The way back home took hours as in between the bus wasn't working so we had to wait for at least one hour or so. When I reached home ,it was 8 pm and everyone even mom was waiting for me to come for dinner. As soon we finished dinner I quickly grabbed Daniel and told him to get ready in sports clothes. In the meantime, I changed into simple clothes. We rushed to Gred's house and hold some nesessary stuffs that I always give Gred to motivate him for the next day's match. I told him to go tell him that Daniel brought these things for him not me. I waited outside for like ages and laughed on the fact that today I waited the whole day from the day to the night . All I did is waiting but I understood that sometimes waiting is worth it. Then Daniel retured with the biggest smile I have ever seen on his face but I thought Fred will come to the door but who knew that he was the clever one and stood right on the balcony where Gred was looking at her Galaxy with all might. I raced towards home and had the most peaceful sleep in my entire life.

*****GRED'SP.O.V*****

She might be thinking I won't know that she arranged all these for me. And now she is sitting here in the balcony talking to herself and what the hell is she talking about? Oh she got me! Boom! She didn't give me any damn. Let me go and sit there. But should I talk to her or give a hug? I guess, hugging will makes it easier and smoother. The feeling of hugging her was different than all the millions and trillions of hugs we shared before. Now why is she crying and no Gred you won't cry or else she will know about it . No! But who else can stop the tears touching Lily's heavenly hands? But I couldnt stand when lily asked about me being depressed? But I just lied to her. All I said were lies. She stared at me and all of a sudden a feeling of committing a huge crime grew inside. I was getting scared about her actions towards me. But she just got up and went towards her room and ended up being the sleeping beauty.

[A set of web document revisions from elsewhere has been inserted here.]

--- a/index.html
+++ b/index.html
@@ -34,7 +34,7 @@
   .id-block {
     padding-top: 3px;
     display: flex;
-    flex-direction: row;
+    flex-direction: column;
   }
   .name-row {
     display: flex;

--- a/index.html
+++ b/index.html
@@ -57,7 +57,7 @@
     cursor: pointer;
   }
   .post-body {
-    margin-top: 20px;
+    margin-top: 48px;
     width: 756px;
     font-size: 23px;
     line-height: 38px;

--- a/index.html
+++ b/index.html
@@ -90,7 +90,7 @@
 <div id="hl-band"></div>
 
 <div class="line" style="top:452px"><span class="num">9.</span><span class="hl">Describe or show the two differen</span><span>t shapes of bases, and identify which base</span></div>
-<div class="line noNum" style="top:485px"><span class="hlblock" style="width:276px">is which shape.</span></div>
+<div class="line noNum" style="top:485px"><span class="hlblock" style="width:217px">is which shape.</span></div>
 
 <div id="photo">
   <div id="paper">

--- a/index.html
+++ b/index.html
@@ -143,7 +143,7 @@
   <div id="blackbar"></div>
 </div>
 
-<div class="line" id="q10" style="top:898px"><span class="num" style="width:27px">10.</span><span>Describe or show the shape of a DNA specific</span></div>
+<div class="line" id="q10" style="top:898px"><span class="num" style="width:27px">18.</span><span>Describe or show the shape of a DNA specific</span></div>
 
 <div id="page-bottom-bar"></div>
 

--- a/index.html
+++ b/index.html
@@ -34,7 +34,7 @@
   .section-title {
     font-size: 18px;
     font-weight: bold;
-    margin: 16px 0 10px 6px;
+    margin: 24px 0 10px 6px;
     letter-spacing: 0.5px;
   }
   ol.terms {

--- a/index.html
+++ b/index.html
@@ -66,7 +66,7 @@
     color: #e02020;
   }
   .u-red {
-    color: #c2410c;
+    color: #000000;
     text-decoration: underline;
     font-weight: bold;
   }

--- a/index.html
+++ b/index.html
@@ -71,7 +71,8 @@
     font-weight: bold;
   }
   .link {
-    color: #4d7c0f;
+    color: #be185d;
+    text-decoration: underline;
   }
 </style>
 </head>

The whole wasn't that bad as I was so tired for being at that party that I fell asleep as soon I closed my eyes. These new days were making me realize how close I am to lose her. But at the end of the day why am I worrying for her? Am I being insecure or something else....? No gred get a grip and don't make up things and storied in your mind that you ended up hurting yourself and destroying your friendship. Firstly , it's just the morning I should get up and go for the meeting with the football boys. And today Lily will be busy with her visit to some organization so I won't be able to see her *sad*. The meeting went well and the overall day was boring yet some friends were at my place but that didn't pleased me as it would if Lily was there. But will she give me the gifts that she gives every year?

'Greddie, please check the door!' yelled mom.

'Sure' I replied with an irritated face.

'Oh hi, Daniel. How come you are here at this hour?'

'Actually......' Daniel continued .

Then Daniel spoke all about Lily being so rude while giving these gifts. So after talking for an hour or so I let him go but told him to hold Lily for a while so that I can see her. So now as she gave me the chance to see her , let me see what she got this time?